Background: Many lifestyle factors have been associated with the metabolic syndrome (MetS). However, most of these studies have not considered the potential impact of obesity and have often only investigated one lifestyle factor at the time. We aimed to investigate the interplay between body mass index (BMI) and MetS with respect to multiple lifestyle factors. Methods: BMI and MetS [National Cholesterol Education Program (NCEP)/Adult Treatment Panel III criteria] were assessed in a sample of 18,880 subjects aged 45-75 years from the population-based EpiHealth study.

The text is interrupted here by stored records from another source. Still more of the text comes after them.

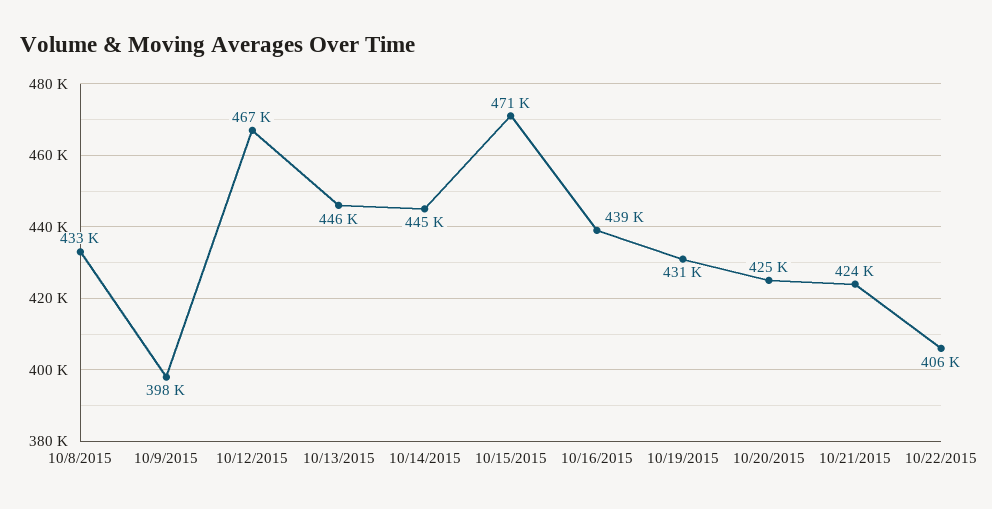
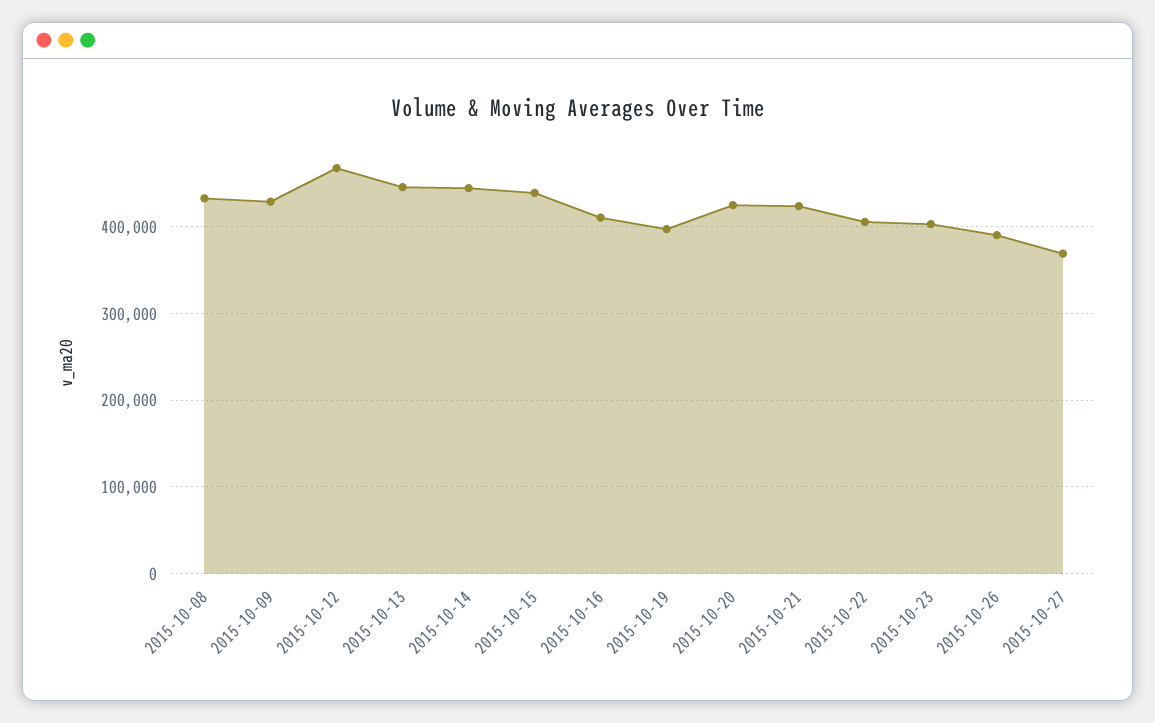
10/9/2015: 398000 -> 430000
10/15/2015: 471000 -> 440000
10/16/2015: 439000 -> 410000
10/19/2015: 431000 -> 400000
2015-10-23: none -> 400000
2015-10-26: none -> 390000
2015-10-27: none -> 370000

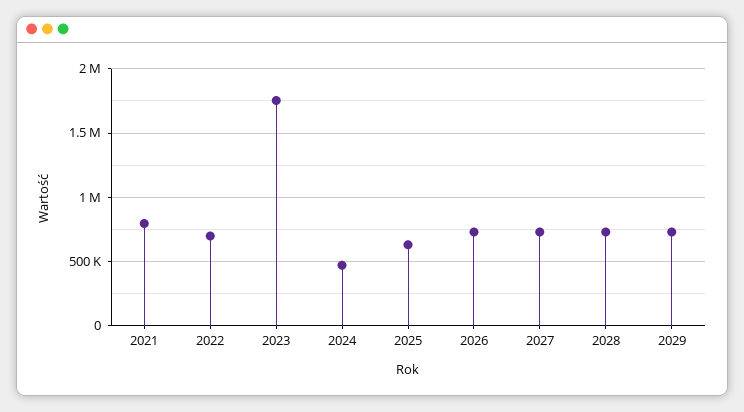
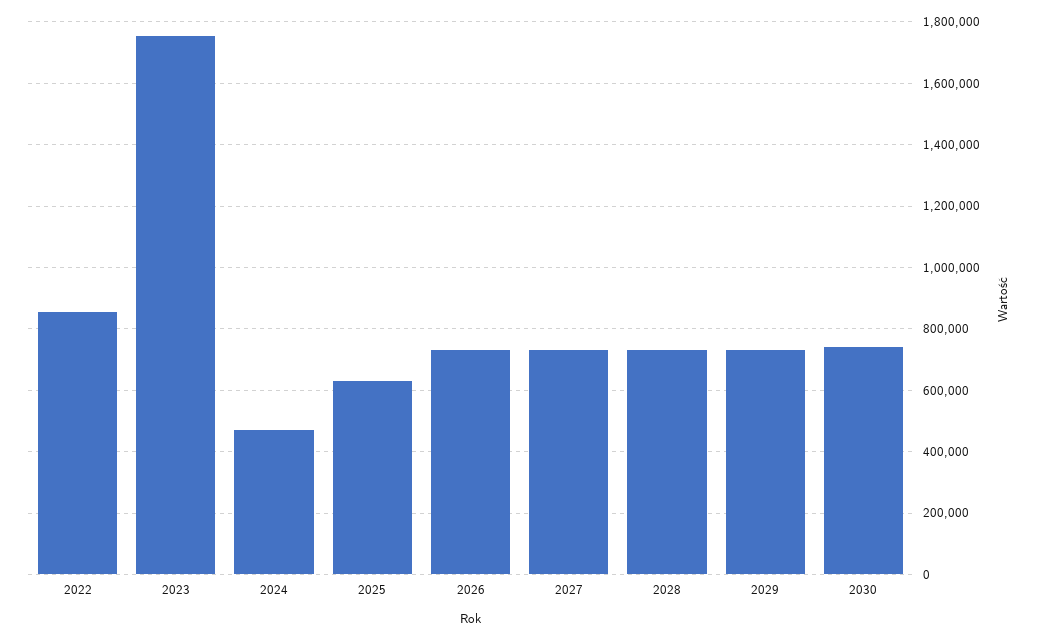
2021: 800000 -> none
2022: 700000 -> 860000
2030: none -> 740000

Participants were categorized into six groups according to BMI category (normal weight/BMI <25 kg/m(2), overweight/BMI 25-30 kg/m(2), and obesity/BMI > 30 kg/m(2)) and MetS status (+/-, NCEP criteria). A wide range of lifestyle factors related to physical activity, smoking, alcohol, sleep quality, working conditions, quality of life and stress, and eating patterns were assessed using a questionnaire. Results: Prevalent MetS (23% in the sample) was associated with less physical activity (P < 0.0001), more TV watching (P < 0.0001), more years of smoking (P < 0.0001), lower education level (P = 0.007), and experiencing a poor general quality of life (P < 0.0001). These lifestyle factors were all associated with MetS, independently of each other and independently of BMI. Similar results were generated when number of MetS components and presence/absence of individual MetS components were used as outcomes. Conclusions: This cross-sectional study identified alterations in a number of lifestyle factors associated with MetS independently of each other and independently of BMI. Future longitudinal studies are needed to assess causal and temporal relationships between lifestyle factors and MetS development.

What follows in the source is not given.